When a line in the records contains the string "Naples", copy that line.

[RECORDS FOR THE EXERCISE — start]

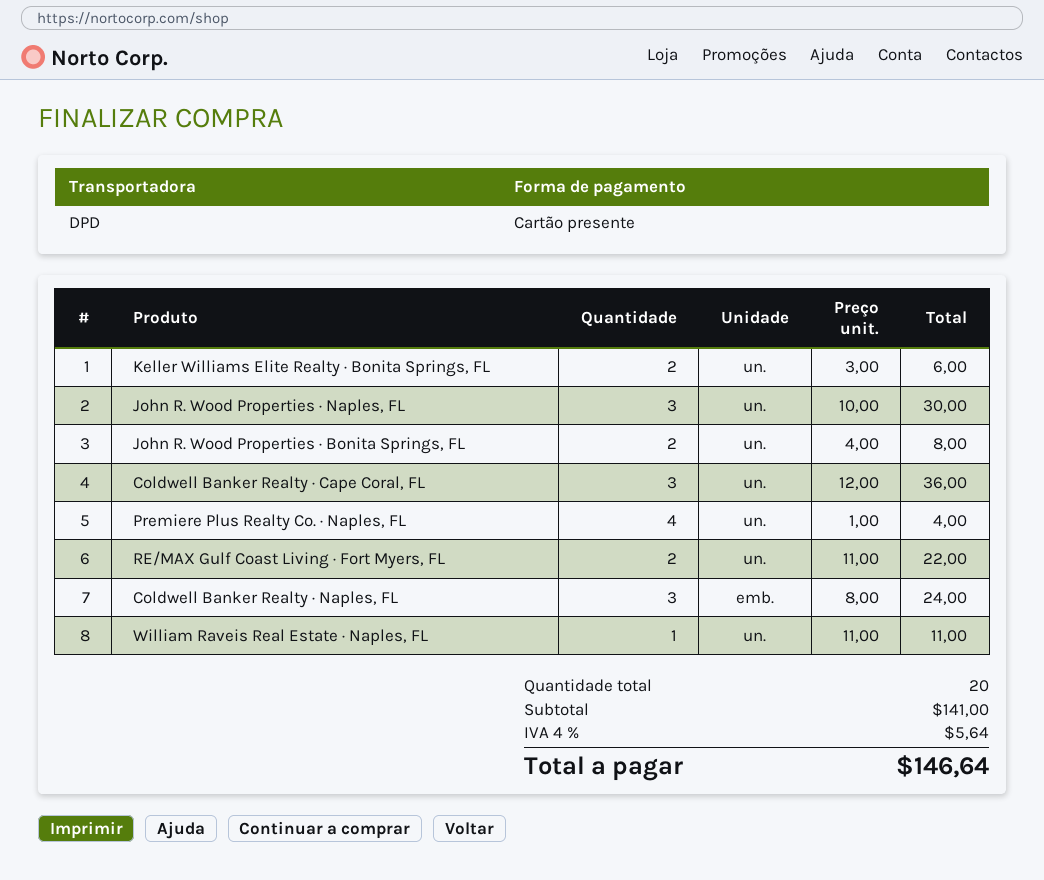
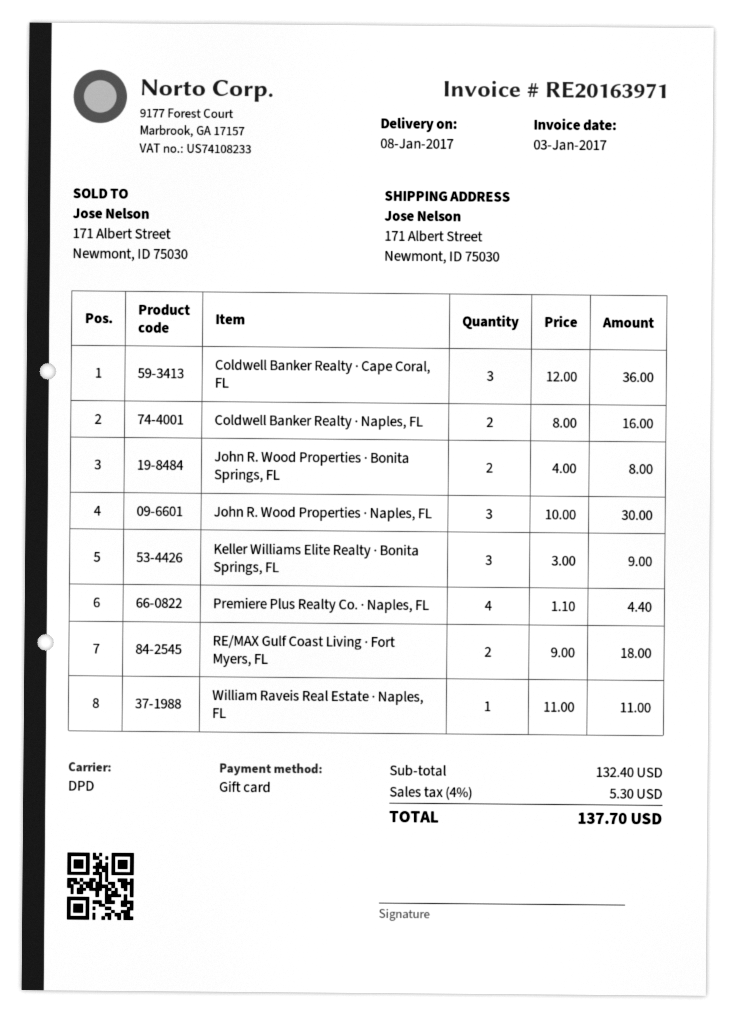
Keller Williams Elite Realty · Bonita Springs, FL: 2 x 3.00 = 6.00 -> 3 x 3.00 = 9.00
Premiere Plus Realty Co. · Naples, FL: 4 x 1.00 = 4.00 -> 4 x 1.10 = 4.40
RE/MAX Gulf Coast Living · Fort Myers, FL: 2 x 11.00 = 22.00 -> 2 x 9.00 = 18.00
Coldwell Banker Realty · Naples, FL: 3 x 8.00 = 24.00 -> 2 x 8.00 = 16.00
subtotal: 141.00 -> 132.40
tax: 4% = 5.64 -> 4% = 5.30
total: 146.64 -> 137.70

[RECORDS FOR THE EXERCISE — finish]

ANSWER TO THIS EXERCISE:
Premiere Plus Realty Co. · Naples, FL: 4 x 1.00 = 4.00 -> 4 x 1.10 = 4.40
Coldwell Banker Realty · Naples, FL: 3 x 8.00 = 24.00 -> 2 x 8.00 = 16.00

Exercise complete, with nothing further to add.